SAMPLINGS

Published in the August 2009 Issue of DJ Times Magazine
Volume 22 - Number 08
By Justin Hampton

Collaborations between electronic-music producers are a common thing. But whenever Diplo decides to globalize an under-served musical style, there’s bound to be talk, especially when partnering again with fidget-house pioneer Switch.

Fresh from a Grammy-nominated smash (M.I.A.’s “Paper Planes”) that drew world attention, the studio duo has formed the dancehall-meets-kitchen-sink act Major Lazer, and the result is typically left-field. If nothing else, genre aficionados should certainly brace themselves for the scattershot sonic attack of Gunz Don’t Kill People... Lazers Do [Mad Decent/Downtown]. In this anything-goes wonderworld, Jamaican microphone mainstays like Vybz Kartel and Mr. Lexx rub elbows with surf music bits, an Auto-Tuned baby cry and the bassline to Black Flag’s punk anthem, “Six Pack.”

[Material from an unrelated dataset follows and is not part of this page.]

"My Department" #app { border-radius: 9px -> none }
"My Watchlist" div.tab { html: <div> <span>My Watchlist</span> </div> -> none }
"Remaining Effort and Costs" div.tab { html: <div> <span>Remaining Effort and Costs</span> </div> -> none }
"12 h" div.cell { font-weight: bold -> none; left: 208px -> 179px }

“A lot of people didn’t really know what [Diplo and I] were about,” says Switch (aka Dave Taylor). “But I think once the artists started to hear the music, they started to go, ‘OK, cool, I like this beat, and I can do this style of thing on it.’”

Despite the near-otherworldly sounds of the CD, both Switch and Diplo (aka Wes Pentz) say the majority of the material was concocted solely on their laptops. Switch worked Logic and its internal synths, such as the ES2, while Diplo mainly used Ableton Live. “It reminds me a lot of Cool Edit Pro,” says Diplo of Live, “which is what I learned to make music on.”

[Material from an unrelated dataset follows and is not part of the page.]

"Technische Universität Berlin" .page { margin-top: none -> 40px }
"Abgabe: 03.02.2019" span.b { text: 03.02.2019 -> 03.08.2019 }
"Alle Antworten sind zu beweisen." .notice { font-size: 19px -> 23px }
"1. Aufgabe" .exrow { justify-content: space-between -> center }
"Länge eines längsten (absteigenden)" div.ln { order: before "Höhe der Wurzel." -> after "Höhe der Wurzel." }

After an initial preproduction phase in North London, the duo moved its base to the legendary Tuff Gong Studios in Kingston, Jamaica, home of most of the album’s vocal talent. While there, Switch and Diplo took advantage of the studio’s special features, which were once used by Bob Marley and The Wailers.

“The main goal [working at] Tuff Gong was good, clean, professionally recorded material,” says Switch, “and then, once we had some extra spare time, they had a huge array of outboard compressors that is probably unique to that studio. So we ran some stuff through that.”

Major Lazer has also adopted a less-is-more approach to their live show. Aside from a dancer and whatever MCs they can pull in, the pair employs a basic DJ setup: Pioneer DJM-800 mixer; two Pioneer CDJ-1000s; a Serato laptop playing samples and loops; and a main controller with another sampler “to drop little bombs and stuff around,” according to Diplo.

No doubt, Diplo and Switch will probably add more to the show as time goes on, as they plan to continue their work under the Major Lazer name. The next project, they say, will include Ms. Thing, a vocal contributor to a pair of frenetic Gunz tunes (“When You Hear the Bassline” and “Bruk Out”).

“We’re just gonna show her what we do,” says Diplo. “We do everything from ghetto-tech to house to crunk to reggae. We’re just the guys who know how to work all the angles, so she’s a perfect example of what we’d give Major Lazer beats to.”